What the task asks>
Range to reproduce from the entries below: the line with "shipping: none -> 97.00", the line with "tax: 4% = 10.48 -> 4% = 11.10", and every line in between. Give them exactly and give nothing else.
** Opening Material supplied block **
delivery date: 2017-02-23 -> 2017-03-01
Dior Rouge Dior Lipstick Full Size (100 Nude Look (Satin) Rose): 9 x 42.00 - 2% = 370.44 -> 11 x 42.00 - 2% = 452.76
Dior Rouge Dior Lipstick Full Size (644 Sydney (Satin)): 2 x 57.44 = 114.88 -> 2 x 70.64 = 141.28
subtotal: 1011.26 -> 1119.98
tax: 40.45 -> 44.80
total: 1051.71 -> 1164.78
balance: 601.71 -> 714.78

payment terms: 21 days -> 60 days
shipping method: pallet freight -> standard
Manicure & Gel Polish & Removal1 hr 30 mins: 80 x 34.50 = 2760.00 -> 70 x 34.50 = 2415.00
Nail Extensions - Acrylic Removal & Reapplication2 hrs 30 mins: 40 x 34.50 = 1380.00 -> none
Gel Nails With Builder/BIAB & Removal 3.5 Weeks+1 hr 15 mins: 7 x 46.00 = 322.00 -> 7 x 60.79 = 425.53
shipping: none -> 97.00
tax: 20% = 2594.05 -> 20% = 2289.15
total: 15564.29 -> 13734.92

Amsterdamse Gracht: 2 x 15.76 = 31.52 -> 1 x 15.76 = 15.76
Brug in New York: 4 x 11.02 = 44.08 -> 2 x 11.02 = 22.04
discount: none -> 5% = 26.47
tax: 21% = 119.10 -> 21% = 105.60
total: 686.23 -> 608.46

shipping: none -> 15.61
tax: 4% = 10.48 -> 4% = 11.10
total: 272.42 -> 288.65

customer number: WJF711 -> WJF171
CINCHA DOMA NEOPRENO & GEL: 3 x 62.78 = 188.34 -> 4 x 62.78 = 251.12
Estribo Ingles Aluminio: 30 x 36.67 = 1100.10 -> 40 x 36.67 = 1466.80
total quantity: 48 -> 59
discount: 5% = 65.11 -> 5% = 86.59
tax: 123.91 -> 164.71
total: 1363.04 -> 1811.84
** Closing Material supplied block **
Written answer>
shipping: none -> 97.00
tax: 20% = 2594.05 -> 20% = 2289.15
total: 15564.29 -> 13734.92

Amsterdamse Gracht: 2 x 15.76 = 31.52 -> 1 x 15.76 = 15.76
Brug in New York: 4 x 11.02 = 44.08 -> 2 x 11.02 = 22.04
discount: none -> 5% = 26.47
tax: 21% = 119.10 -> 21% = 105.60
total: 686.23 -> 608.46

shipping: none -> 15.61
tax: 4% = 10.48 -> 4% = 11.10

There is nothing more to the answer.